Nevertheless, for the majority of companies in financial distress, salvation through increased revenues is a false hope, and the CEO should concentrate instead on maximizing cash. Deft cash management can avoid or alleviate the pain of bankruptcy and, in many cases, even resuscitate companies on the brink of corporate death.

Unfortunately, except for conceptual discussion of "cash flow," cash is not meaningfully treated in most business school curricula. Instead, the focus is on sales and earnings per share.

The importance of cash also has been shortchanged in the real world, and it may take a cultural shock for traditional managers to recognize its value as a business tool. But they must. The intensity of recent economic and technological change has brought home a long-forgotten truism: You can't feed today's hunger with tomorrow's crop. EPS, stock price appreciation, market share growth, and leverage are important, but "cash is king."

You don't have to convince Unisys CEO James A. Unruh of that. Created in 1986 by the merger of Burroughs and Sperry Rand, Blue Bell, PA-based Unisys was caught up in the same computer industry transition as Wang during the early 1990s. Unruh saw beyond product and marketing to the real crisis. After analyzing the balance sheet, he realized the company would be out of business in six months unless it generated the cash to support its daily operations.
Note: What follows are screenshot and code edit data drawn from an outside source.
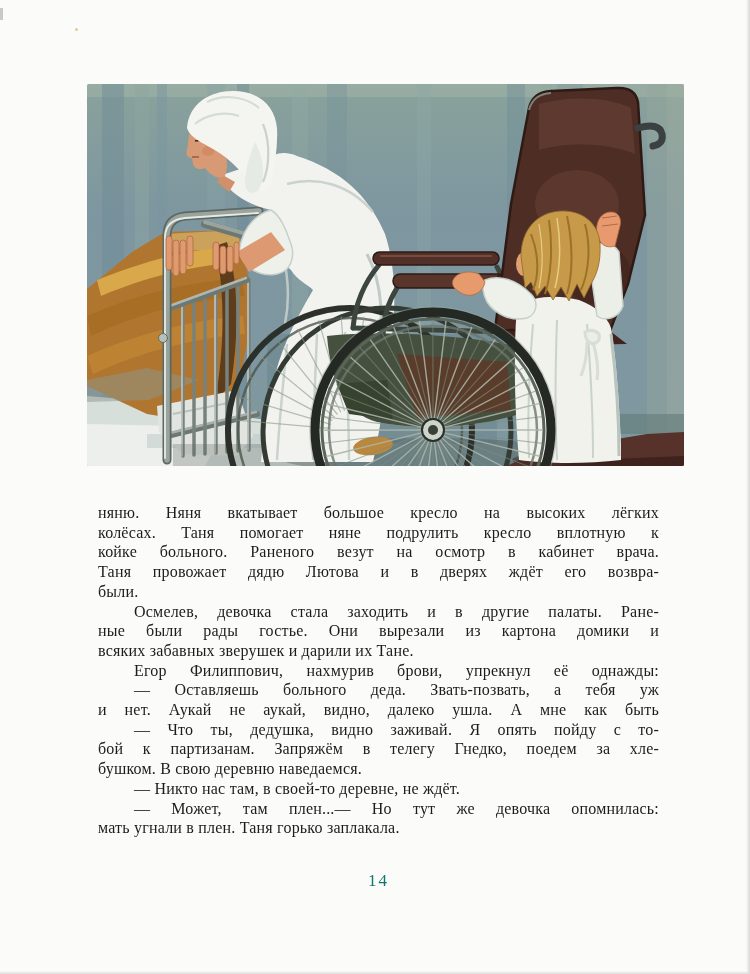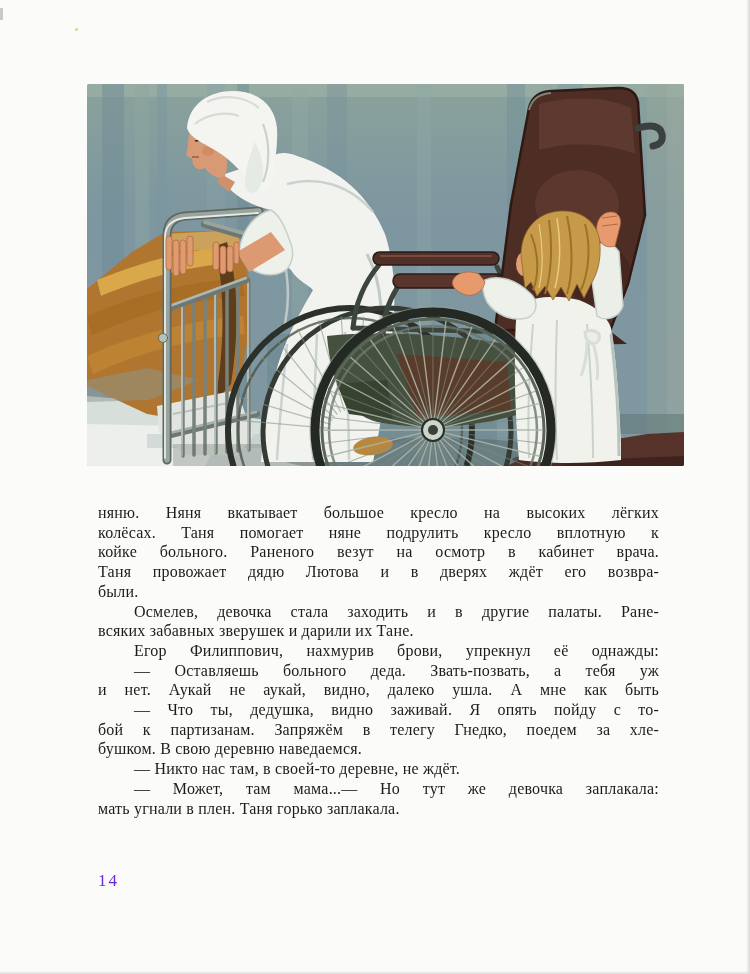--- a/index.html
+++ b/index.html
@@ -16,21 +16,21 @@
   .illus svg { display:block; }
   .story {
     position:absolute; left:98px; top:491px; width:561px;
     color:#1c1c1c; font-size:16px; line-height:19.7px; letter-spacing:0.2px;margin-top:12px;
   }
   .line { text-align:justify; text-align-last:justify; }
   .line.last { text-align-last:left; }
   .line.indent { text-indent:36px; }
   .pagenum {
     position:absolute; left:98px; top:871px; width:561px;
-    text-align:left; font-size:17px; color:#6d28d9; letter-spacing:2px;
+    text-align:center; font-size:17px; color:#0f766e; letter-spacing:2px;
   }
   .edge-right { position:absolute; right:0; top:0; width:4px; height:100%;
     background:linear-gradient(to left,#d8d8d5,rgba(216,216,213,0)); }
   .edge-bottom { position:absolute; left:0; bottom:0; width:100%; height:3px;
     background:linear-gradient(to top,#dcdcd9,rgba(220,220,217,0)); }
   .corner-mark { position:absolute; left:0; top:8px; width:3px; height:12px; background:#c9c9c6; }
   .speck { position:absolute; left:75px; top:28px; width:3px; height:3px;
     background:#d9c27a; border-radius:50%; opacity:.8; }
 </style>
 </head>
@@ -312,25 +312,26 @@
 </svg>
 </div>
 
 <div class="story">
     <div class="line">няню. Няня вкатывает большое кресло на высоких лёгких</div>
     <div class="line">колёсах. Таня помогает няне подрулить кресло вплотную к</div>
     <div class="line">койке больного. Раненого везут на осмотр в кабинет врача.</div>
     <div class="line">Таня провожает дядю Лютова и в дверях ждёт его возвра-</div>
     <div class="line last">были.</div>
     <div class="line indent">Осмелев, девочка стала заходить и в другие палаты. Ране-</div>
+    <div class="line">ные были рады гостье. Они вырезали из картона домики и</div>
     <div class="line last">всяких забавных зверушек и дарили их Тане.</div>
     <div class="line indent">Егор Филиппович, нахмурив брови, упрекнул её однажды:</div>
     <div class="line indent">— Оставляешь больного деда. Звать-позвать, а тебя уж</div>
     <div class="line">и нет. Аукай не аукай, видно, далеко ушла. А мне как быть</div>
     <div class="line indent">— Что ты, дедушка, видно заживай. Я опять пойду с то-</div>
     <div class="line">бой к партизанам. Запряжём в телегу Гнедко, поедем за хле-</div>
     <div class="line last">бушком. В свою деревню наведаемся.</div>
     <div class="line indent last">— Никто нас там, в своей-то деревне, не ждёт.</div>
-    <div class="line indent">— Может, там мама...— Но тут же девочка заплакала:</div>
+    <div class="line indent">— Может, там плен...— Но тут же девочка опомнилась:</div>
     <div class="line last">мать угнали в плен. Таня горько заплакала.</div>
   </div>
 
 <div class="pagenum">14</div>
 
 </body></html>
Unruh swiftly implemented a global restructuring that generated more than $1 billion for the $10 billion corporation. The job required 13 turnaround teams of employees mandated to increase liquidity and improve operating results in specific areas of the company. Unisys worked its accounts receivable so well that they dropped to less than 55 days; the computer industry average is about 70 days.

NO TIME FOR A VISION

An effective cash management system is based on a highly accurate plan of actual receipts and disbursements, which is quite different from accrual accounting. Troubled companies must aggressively manage cash to create a cushion that will keep their doors open and provide a negotiating base with the banks to extend credit. Cash also provides the time needed to address the business issues underlying their problems.

"The last thing IBM needs fight now is a vision," CEO Louis V. Gerstner Jr. said shortly after taking the reins of the once invulnerable, but suddenly troubled, Big Blue. A corporate vision is fine, but even more basic to business survival is having cash flow in faster than it flows out. When Gerstner arrived at Armonk, NY-based IBM, that wasn't the case.